Title: Re: Social Engineering - Starter Post by: cd1zz on July 18, 2011, 04:15:59 PM I personally dont know how you'd make a career of just social engineering. SE is a part of a bigger animal. I dont even know of any certs in this arena.
Are you asking how to get into security or specifically SE? Title: Re: Social Engineering - Starter Post by: sil on July 19, 2011, 02:07:49 PM Take psych classes. Period
Title: Re: Social Engineering - Starter Post by: lorddicranius on July 19, 2011, 02:21:19 PM Take psych classes. Period +1 There's [free] videos over at Academic Earth too, one class taught at Berkeley, then a full course taught at Yale: http://academicearth.org/subjects/psychology Title: Re: Social Engineering - Starter Post by: nonexistententity on July 19, 2011, 02:33:16 PM You could always get advice and direction from guys like Chris Hadnagy and Dave Kennedy too:
http://www.social-engineer.org/ http://www.secmaniac.com/ -N33 Title: Re: Social Engineering - Starter Post by: Manannan on July 19, 2011, 03:35:34 PM Thanks for the replies. My question was mis-formed and I'm surprised that anyone was able to target in on what I meant, especial so well. My purpose was to inquire as to a cert path that would help me in Social Engineering and shore up my skills on the technical end. The psych class suggestion was one avenue I had considered. I'm looking into a future career in security with an emphasis on the Social Engineering aspects. Possibly as part of a pentesting career. Right now, I have interests and motivation but not a course. I will check the video courses and see about opening a dialog with Chris Hadnagy and Dave Kennedy. Thanks for the insight and redirecting my question to a answerable one.

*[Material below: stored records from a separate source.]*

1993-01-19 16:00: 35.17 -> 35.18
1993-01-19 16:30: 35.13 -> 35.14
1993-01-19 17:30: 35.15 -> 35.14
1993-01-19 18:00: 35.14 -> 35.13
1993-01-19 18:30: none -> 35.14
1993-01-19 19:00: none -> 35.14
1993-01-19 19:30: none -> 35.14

Title: Re: Social Engineering - Starter Post by: hell_razor on July 19, 2011, 05:07:03 PM Take psych classes. Period I knew there had to be a use for it sometime... :P Title: Re: Social Engineering - Starter Post by: tturner on July 20, 2011, 02:13:21 PM I was a psych major for 1.5 years but I'm a really bad social engineer in person or over the phone. It's a much different story when I can establish my scenarios in written text. Some people just don't have the gift of gab required for really exploiting trust and I don't think it's something you can learn. The concepts of how to modify behavior, and learning what makes people tick and how trust relationships work is invaluable and trainable, but delivery is a whole different animal. I recommend recruiting a hot chick to help. It's way more effective than any pretexting scenario you can deliver yourself (usually)
Title: Re: Social Engineering - Starter Post by: lorddicranius on July 20, 2011, 03:01:14 PM I was a psych major for 1.5 years but I'm a really bad social engineer in person or over the phone. It's a much different story when I can establish my scenarios in written text. Some people just don't have the gift of gab required for really exploiting trust and I don't think it's something you can learn. The concepts of how to modify behavior, and learning what makes people tick and how trust relationships work is invaluable and trainable, but delivery is a whole different animal. I'm the same way, I'm really socially awkward. I need to learn the SET framework haha I recommend recruiting a hot chick to help. It's way more effective than any pretexting scenario you can deliver yourself (usually) lol Very true. Title: Re: Social Engineering - Starter Post by: hell_razor on July 20, 2011, 03:56:52 PM I recommend recruiting a hot chick to help. That fixes a lot of "issues"...:) Might even create new ones. Title: Re: Social Engineering - Starter Post by: Manannan on July 21, 2011, 10:34:12 AM I am well aware of the "hot chick" method. A fireworks stand employed it to drive others out of business. They outsold competition 3:1.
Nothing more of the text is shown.